Il y a aussi des signes d'un certain regroupement en grands établissements. Bien que la normalisation dans l'industrie favorise les lieux d'implantation à faible coût de main-d'œuvre, l'avantage comparatif du Canada ne se trouve plus dans les lieux qui se trouvent dans les régions à chômage élevé. Dans les étapes à valeur ajoutée du cycle de vie des centres d'appels téléphoniques, il existe de nouveaux facteurs importants comme la proximité des universités et l'adoption de nouvelles technologies. Les qualifications de la main-d'œuvre évoluent aussi. Si le nouvel avantage comparatif est la proximité des « grappes de recherche » ou les économies d'agglomération, un centre d'appels téléphoniques sera beaucoup moins en mesure d'être un agent catalyseur de développement régional dans les régions périphériques.


Références

  1. Croil, S. and MacLachlan, I. (2005). Your call is important to us. Call Centres in Lethbridge, Alberta. Department of Geography, University of Alberta.

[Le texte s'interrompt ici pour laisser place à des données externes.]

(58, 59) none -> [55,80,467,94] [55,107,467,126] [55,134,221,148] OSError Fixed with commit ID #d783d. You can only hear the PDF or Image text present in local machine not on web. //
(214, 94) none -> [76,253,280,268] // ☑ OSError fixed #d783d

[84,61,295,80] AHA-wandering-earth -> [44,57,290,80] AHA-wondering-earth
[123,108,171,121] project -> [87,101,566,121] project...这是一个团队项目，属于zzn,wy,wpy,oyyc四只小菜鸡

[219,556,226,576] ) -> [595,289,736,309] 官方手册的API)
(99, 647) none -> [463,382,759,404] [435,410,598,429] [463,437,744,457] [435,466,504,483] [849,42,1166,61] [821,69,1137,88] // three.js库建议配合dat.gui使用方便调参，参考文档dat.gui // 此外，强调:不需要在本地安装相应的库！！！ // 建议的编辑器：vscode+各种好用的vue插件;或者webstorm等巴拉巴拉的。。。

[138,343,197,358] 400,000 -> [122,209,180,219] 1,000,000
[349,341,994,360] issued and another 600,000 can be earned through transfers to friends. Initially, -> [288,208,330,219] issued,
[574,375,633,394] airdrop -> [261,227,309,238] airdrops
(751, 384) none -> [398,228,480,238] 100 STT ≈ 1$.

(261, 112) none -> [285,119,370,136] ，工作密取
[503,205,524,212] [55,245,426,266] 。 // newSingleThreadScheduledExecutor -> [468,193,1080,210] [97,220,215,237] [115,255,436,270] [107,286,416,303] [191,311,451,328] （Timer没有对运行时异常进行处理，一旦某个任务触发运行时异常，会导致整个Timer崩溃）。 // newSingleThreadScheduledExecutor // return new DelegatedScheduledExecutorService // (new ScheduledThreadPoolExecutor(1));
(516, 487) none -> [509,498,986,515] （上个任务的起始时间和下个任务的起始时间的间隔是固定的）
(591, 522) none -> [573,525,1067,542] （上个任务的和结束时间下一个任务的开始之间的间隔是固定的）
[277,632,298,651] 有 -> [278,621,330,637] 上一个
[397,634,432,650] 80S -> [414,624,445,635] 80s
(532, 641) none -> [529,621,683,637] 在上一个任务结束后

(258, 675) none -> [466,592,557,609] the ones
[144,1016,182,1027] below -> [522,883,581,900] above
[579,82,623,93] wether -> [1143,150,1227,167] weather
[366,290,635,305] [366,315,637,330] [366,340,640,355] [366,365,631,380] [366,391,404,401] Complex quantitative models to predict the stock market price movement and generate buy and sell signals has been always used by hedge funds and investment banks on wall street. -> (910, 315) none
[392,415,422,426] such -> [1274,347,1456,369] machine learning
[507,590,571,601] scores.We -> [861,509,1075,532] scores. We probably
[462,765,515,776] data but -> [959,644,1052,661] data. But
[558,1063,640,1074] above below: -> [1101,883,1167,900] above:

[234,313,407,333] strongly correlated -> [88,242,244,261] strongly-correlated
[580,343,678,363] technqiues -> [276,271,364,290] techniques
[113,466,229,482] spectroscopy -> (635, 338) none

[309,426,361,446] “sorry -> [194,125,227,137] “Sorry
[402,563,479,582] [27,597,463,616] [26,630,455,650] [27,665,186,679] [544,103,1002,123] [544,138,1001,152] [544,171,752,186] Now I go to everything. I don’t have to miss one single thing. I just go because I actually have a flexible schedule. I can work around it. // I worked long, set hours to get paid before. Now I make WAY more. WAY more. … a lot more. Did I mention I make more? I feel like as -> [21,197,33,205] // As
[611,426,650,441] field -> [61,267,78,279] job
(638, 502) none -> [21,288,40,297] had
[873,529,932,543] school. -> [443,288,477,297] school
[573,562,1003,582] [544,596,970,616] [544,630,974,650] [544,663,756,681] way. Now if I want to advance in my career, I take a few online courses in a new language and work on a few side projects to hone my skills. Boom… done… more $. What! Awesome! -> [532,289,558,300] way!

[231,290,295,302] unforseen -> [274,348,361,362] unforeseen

  2. Fiori, J, McKeown, L. and Taktek, N. (2005). L'importance croissante des industries de services : la nécessité d'établir des indicateurs infra-annuels. Conférence économique 2005. Ottawa : Statistique Canada 11F0024.
  3. Schick, Shane (2004). U.S.to come calling for call centres, Computing Canada. 10 septembre 2004.
  4. Akyeampong, E. (2005). Services de soutien aux entreprises. L'emploi et le revenu en perspective, mai. Ottawa: Statistique Canada 75-001.
  5. Wernerheim, M. and Sharpe, C. (2002). 'High order' producer services in Metropolitan Canada: How footloose are they?Regional Studies, 37(5).
  6. Larner, W. (2002). Calling capital: call centre strategies in New Brunswick and New Zealand. Global Networks 2 (2).
  7. Power, C. (2000). New Brunswick called best place for a call center. American Banker, 65 (8).
  8. Hill, Bert (2006). Dell to boost employment at Ottawa call centre to 1,500. Ottawa Citizen. Ottawa: 6 mai, p. B1.